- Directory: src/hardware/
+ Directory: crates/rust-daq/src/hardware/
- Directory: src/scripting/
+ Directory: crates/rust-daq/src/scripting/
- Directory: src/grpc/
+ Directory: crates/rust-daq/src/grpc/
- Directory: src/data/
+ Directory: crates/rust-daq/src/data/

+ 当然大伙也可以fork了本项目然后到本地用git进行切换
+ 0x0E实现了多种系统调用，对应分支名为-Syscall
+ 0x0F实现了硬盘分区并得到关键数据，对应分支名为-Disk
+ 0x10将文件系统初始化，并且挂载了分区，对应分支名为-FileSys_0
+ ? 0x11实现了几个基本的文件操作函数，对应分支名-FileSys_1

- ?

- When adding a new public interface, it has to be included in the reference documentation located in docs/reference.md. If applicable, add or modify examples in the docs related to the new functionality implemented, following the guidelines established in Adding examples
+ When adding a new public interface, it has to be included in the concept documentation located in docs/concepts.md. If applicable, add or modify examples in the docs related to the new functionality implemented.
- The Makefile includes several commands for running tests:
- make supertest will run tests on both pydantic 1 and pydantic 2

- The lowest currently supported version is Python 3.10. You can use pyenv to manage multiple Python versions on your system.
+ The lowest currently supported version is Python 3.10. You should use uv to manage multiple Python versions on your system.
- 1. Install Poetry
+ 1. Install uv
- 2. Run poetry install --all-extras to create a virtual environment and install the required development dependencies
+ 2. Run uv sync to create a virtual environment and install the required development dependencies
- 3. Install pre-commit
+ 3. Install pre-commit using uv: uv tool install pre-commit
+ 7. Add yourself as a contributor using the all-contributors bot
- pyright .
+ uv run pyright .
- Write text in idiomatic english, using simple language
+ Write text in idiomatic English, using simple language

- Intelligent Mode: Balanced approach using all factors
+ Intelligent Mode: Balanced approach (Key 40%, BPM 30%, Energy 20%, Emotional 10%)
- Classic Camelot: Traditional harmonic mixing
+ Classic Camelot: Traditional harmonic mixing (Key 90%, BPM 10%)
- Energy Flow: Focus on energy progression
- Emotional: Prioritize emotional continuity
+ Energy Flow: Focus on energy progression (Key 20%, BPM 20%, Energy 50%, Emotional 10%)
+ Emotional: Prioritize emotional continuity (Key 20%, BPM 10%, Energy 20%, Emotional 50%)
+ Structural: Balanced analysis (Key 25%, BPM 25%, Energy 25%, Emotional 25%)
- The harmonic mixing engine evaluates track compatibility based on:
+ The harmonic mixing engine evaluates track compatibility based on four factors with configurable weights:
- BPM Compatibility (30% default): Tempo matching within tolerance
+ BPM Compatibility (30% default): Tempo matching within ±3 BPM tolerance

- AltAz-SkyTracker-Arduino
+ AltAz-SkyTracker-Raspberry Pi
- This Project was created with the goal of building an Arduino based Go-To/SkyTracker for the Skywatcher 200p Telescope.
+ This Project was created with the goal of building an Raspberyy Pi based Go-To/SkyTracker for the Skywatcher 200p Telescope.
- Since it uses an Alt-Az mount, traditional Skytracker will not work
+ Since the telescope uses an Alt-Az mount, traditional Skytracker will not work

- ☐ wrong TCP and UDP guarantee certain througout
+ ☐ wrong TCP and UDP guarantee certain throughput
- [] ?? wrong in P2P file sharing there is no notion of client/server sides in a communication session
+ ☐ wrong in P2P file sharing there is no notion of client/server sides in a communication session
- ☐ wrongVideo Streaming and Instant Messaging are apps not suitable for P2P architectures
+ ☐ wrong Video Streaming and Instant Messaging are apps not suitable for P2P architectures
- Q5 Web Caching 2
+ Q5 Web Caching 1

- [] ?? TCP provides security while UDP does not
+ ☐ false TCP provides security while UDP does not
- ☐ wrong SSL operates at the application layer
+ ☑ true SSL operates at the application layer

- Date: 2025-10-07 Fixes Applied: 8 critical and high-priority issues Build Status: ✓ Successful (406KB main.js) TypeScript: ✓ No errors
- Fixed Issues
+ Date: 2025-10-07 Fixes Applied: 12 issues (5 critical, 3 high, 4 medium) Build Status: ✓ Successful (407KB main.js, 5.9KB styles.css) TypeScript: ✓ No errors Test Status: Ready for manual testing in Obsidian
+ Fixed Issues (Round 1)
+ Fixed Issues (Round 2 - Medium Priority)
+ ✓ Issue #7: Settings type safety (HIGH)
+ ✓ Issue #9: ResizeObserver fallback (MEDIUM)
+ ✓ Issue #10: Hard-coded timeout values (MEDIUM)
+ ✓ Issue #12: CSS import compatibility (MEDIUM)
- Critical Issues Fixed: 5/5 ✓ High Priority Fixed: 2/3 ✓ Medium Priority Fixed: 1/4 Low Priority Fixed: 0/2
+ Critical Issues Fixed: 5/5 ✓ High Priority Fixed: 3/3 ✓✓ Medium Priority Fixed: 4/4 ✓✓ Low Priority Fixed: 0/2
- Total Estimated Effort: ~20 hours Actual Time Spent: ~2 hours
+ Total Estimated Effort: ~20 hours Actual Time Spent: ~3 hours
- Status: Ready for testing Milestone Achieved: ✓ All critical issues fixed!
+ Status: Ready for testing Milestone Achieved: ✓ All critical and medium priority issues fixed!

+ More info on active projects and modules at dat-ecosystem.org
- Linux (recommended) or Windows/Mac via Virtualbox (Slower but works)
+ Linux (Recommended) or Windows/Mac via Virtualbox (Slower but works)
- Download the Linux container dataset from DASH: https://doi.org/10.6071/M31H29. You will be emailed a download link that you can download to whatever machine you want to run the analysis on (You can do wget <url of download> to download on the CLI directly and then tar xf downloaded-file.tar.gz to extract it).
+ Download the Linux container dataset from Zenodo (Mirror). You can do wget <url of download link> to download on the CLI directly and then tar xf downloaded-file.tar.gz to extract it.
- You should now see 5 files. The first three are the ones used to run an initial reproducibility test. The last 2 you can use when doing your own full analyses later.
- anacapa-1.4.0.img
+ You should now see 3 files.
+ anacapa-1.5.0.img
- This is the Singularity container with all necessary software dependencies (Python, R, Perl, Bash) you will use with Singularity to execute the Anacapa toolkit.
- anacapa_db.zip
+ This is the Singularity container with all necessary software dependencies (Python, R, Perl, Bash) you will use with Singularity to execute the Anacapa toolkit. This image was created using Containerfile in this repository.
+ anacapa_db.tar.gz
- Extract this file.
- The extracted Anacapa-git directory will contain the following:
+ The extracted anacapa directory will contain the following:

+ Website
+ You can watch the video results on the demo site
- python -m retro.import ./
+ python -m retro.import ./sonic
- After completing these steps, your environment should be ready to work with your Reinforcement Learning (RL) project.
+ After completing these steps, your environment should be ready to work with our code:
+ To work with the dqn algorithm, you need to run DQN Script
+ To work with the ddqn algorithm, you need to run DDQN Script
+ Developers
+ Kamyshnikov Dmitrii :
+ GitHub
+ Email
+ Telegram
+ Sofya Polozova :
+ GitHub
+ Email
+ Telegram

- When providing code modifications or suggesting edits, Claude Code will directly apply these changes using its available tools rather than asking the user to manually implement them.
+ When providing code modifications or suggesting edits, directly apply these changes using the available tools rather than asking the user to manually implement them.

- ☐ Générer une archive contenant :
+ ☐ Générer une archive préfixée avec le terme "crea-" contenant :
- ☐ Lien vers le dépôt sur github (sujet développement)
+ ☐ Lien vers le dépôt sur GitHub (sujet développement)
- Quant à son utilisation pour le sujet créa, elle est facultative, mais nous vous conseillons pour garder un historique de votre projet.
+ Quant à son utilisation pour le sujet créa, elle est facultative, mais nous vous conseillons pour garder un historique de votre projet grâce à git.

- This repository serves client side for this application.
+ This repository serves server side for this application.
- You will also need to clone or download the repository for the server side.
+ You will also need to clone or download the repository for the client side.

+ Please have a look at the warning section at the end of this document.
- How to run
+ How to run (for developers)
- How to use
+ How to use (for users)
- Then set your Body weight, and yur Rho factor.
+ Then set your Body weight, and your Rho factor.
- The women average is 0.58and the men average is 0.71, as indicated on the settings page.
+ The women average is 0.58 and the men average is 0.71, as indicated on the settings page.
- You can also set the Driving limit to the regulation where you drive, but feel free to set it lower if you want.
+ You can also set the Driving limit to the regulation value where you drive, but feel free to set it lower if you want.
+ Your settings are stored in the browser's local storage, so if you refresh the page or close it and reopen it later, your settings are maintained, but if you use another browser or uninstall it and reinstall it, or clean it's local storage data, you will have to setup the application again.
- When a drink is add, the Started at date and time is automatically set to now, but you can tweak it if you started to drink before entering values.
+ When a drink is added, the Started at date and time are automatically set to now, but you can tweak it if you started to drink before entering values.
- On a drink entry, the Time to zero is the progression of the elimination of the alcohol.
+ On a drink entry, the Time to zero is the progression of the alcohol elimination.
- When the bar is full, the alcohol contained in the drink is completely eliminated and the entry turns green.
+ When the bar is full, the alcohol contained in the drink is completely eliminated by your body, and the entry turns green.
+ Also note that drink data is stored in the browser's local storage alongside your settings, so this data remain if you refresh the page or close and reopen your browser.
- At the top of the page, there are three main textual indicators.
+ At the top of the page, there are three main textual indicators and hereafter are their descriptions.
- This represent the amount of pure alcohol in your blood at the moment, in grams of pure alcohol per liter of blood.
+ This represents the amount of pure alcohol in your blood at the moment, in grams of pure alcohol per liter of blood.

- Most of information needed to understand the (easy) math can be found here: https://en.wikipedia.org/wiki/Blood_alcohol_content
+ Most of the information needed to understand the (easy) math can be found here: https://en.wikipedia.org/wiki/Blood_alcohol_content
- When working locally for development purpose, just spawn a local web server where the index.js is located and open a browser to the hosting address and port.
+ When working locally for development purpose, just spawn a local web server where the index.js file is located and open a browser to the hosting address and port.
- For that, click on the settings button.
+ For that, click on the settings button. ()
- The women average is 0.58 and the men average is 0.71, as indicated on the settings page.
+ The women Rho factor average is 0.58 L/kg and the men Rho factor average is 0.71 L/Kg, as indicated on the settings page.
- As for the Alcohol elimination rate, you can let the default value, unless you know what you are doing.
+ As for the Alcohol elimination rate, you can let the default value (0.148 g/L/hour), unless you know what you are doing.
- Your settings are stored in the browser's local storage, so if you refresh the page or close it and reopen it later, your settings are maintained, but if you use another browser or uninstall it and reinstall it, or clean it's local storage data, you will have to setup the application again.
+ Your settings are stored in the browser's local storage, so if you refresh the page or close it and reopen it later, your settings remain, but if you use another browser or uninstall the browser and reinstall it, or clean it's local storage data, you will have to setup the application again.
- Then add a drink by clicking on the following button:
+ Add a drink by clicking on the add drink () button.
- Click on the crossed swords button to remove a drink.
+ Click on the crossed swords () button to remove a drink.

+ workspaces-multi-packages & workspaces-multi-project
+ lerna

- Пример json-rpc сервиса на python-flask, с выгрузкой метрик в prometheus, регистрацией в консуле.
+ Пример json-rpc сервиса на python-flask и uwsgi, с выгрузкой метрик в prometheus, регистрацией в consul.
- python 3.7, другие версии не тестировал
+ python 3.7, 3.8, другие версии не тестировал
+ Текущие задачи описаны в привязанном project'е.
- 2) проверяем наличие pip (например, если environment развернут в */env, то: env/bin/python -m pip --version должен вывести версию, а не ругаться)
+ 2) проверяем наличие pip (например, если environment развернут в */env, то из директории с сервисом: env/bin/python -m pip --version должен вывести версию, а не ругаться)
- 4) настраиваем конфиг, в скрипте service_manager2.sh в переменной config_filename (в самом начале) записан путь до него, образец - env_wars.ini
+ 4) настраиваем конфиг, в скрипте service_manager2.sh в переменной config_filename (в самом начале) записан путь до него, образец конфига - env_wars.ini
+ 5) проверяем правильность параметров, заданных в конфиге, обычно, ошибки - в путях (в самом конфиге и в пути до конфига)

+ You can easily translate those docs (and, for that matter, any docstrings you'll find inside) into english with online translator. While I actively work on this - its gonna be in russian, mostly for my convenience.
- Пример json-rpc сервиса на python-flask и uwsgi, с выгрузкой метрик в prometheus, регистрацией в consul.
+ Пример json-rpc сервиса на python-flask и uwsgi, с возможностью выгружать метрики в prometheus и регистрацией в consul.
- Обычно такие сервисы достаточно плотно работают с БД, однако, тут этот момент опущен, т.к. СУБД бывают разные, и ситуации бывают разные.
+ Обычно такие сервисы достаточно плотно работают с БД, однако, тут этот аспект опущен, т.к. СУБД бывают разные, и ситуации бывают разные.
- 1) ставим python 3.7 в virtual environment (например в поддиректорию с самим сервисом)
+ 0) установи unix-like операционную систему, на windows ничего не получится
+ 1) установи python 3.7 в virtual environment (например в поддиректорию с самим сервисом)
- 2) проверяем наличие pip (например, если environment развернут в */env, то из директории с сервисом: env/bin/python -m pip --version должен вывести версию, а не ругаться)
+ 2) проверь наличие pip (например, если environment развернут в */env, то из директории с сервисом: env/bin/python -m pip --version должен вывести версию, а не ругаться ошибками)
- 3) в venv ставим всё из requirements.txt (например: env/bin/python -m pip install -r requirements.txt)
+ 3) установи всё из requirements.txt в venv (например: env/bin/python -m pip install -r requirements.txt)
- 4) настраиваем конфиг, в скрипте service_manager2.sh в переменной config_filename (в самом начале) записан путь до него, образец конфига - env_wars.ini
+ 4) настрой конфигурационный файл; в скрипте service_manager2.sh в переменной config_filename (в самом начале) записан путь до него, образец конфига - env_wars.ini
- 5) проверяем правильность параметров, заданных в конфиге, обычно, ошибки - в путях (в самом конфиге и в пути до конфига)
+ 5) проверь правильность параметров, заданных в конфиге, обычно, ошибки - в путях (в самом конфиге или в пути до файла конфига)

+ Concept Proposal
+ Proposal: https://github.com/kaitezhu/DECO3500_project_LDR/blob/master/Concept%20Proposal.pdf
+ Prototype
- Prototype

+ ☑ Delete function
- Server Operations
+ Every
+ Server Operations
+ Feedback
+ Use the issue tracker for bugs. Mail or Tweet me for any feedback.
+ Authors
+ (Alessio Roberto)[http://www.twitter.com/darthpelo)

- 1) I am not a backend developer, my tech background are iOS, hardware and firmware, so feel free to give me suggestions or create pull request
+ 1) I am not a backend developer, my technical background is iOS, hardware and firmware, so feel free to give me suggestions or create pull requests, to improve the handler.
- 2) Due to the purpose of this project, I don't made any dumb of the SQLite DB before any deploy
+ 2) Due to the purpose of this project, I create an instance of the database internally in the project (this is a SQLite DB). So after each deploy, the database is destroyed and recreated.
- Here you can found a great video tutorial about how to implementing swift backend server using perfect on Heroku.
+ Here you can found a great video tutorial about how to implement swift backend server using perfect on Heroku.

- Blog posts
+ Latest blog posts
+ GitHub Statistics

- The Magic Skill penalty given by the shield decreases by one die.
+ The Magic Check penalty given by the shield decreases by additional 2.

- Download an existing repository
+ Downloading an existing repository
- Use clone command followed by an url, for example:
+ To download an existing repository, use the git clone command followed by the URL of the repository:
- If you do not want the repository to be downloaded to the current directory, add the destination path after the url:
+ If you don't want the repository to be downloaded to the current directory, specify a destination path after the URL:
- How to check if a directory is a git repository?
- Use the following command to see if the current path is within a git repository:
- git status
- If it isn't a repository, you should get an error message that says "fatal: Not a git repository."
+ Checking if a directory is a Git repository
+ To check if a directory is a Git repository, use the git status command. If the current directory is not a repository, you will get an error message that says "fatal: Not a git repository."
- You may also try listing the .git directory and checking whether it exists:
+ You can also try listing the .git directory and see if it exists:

********************

* What to do:
Return only the lines between the one holding "25%, Emotional 25%)" and the one holding "based on four", inclusive, exactly as they appear above.

* Expected output:
+ Structural: Balanced analysis (Key 25%, BPM 25%, Energy 25%, Emotional 25%)
- The harmonic mixing engine evaluates track compatibility based on:
+ The harmonic mixing engine evaluates track compatibility based on four factors with configurable weights:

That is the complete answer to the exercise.